Tentò di alzarsi dì scatto con l'unico risultato di sbattere la testa contro il soffitto della grotta, farsi male e ricadere distesa a terra. Intorno c'era buio pesto. -Elizabeth!-. Chiamò più volte la sorellina, ma ricevette risposta solo da mille echi bui. Gattonò fino a sbattere contro una delle pareti della grotta, procedendo a tastoni. L'oscurità non le permetteva di vedere a un palmo dal naso. Si mise a piangere.
Non c'era poi così buio in realtà. Muschi e licheni fosforescenti si estendevano su buona parte della superfice della grotta emanando un debolissimo bagliore. Pian piano gli occhi di Selene adattarono all'oscurità. Riuscì a intravedere la parete liscia a fianco a lei e il soffitto verdognolo di vegetazione. Poi una figura, una figura umana, distesa più o meno in centro alla grotta. Corse subito da lei.
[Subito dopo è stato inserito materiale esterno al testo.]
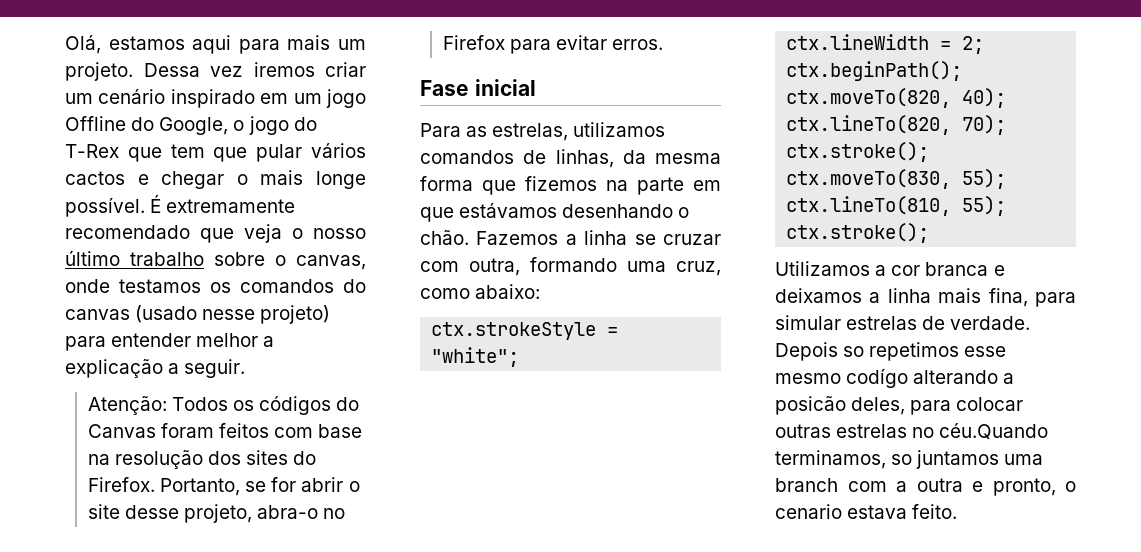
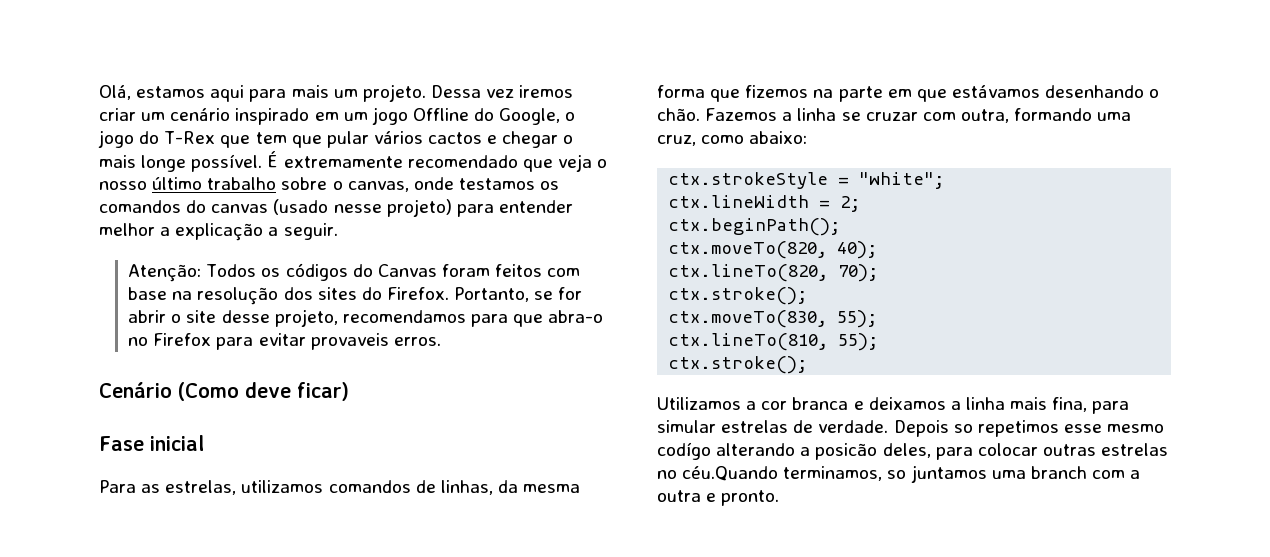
- Portanto, se for abrir o site desse projeto, abra-o no Firefox para evitar erros.
+ Portanto, se for abrir o site desse projeto, recomendamos para que abra-o no Firefox para evitar provaveis erros.
+ Cenário (Como deve ficar)
- Depois so repetimos esse mesmo codígo alterando a posicão deles, para colocar outras estrelas no céu.Quando terminamos, so juntamos uma branch com a outra e pronto, o cenario estava feito.
+ Depois so repetimos esse mesmo codígo alterando a posicão deles, para colocar outras estrelas no céu.Quando terminamos, so juntamos uma branch com a outra e pronto.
Non se ne accorse subito, forse per la poca luce, forse per le lacrime che le solcavano il viso. Forse per tutti e due. Elisabeth era sdraiata per terra, pallida, gli occhi spenti. Il gomito era piegato in una posizione innaturale; sul pavimento un lago di sangue. I capelli biondi erano intrisi di rosso. La testa fracassata a terra.